LAKE PLACID — The Adirondack Family Book Festival returned on Saturday, Aug. 19, despite some inclement weather.

Originally scheduled to take place at the John Brown Farm State Historic Site, the festival was moved to Lake Placid Middle/High School a few hours before families began to arrive. Karen Armstrong, assistant librarian for children’s programming at the Lake Placid Public Library and event organizer, saw a silver lining in the rain clouds.

“(Last year’s festival) was wildly successful, I would say, and I think that this year as well, even with the change in venue, it is still working so well,” she said. “It’s a collaborative group of many people from many different communities helping to put it on.”

Last year’s first annual Adirondack Family Book Festival saw more than 700 guests fill John Brown Farm with laughter, fun, and of course, books.

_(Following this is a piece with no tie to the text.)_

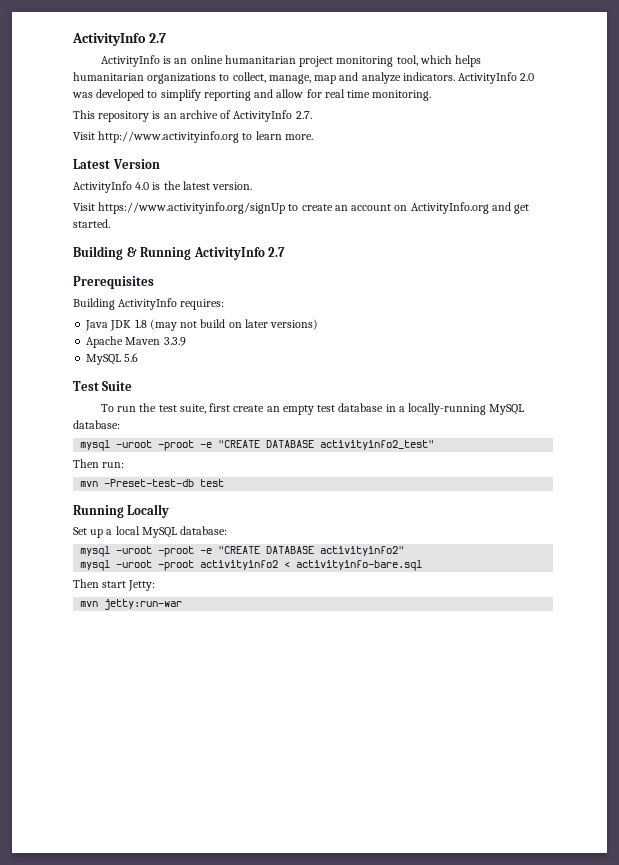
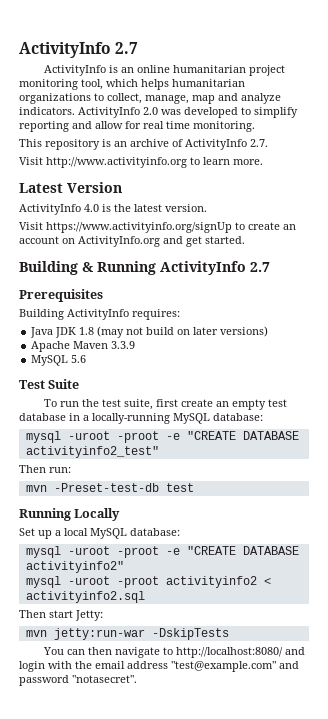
[296,560,423,571] activityinfo-bare.sql -> [25,591,145,603] activityinfo2.sql
(183, 604) none -> [151,628,229,640] [42,647,305,658] [19,661,299,672] [19,675,137,686] -DskipTests // You can then navigate to http://localhost:8080/ and login with the email address "test@example.com" and password "notasecret".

Authors of books for all age ranges participated in panels, signings and meet-and-greets with young fans, while Lake Placid’s Bookstore Plus ensured that plenty of books would be available for families to purchase. This year, the festival stuck to the tried-and-true slate of activities with some fresh faces. Another addition this year was the participation of the Adirondack Center for Writing, which recently wrapped up a camp for young writers in fifth through eighth grade.

The festival was a long time coming.

“It’s something that many of us have dreamed about for years,” executive director of John Brown Lives! and event organizer Martha Swan said.

Created in collaboration with Armstrong, author Kate Messner and Bookstore Plus owners Sarah and Marc Galvin, the festival was funded by a North Elba LEAF grant. Messner, a local author, was instrumental in developing the festival’s programming.

“The panels are fabulous, the topics, and Kate pulls those together,” Swan said. “She thinks them up and she pairs the authors, so there are highlights there.”

Some of the festival highlights this year included an interactive illustration workshop with author/illustrators, a panel about writing historical books for children, and discussions geared toward middle-grade and high school readers.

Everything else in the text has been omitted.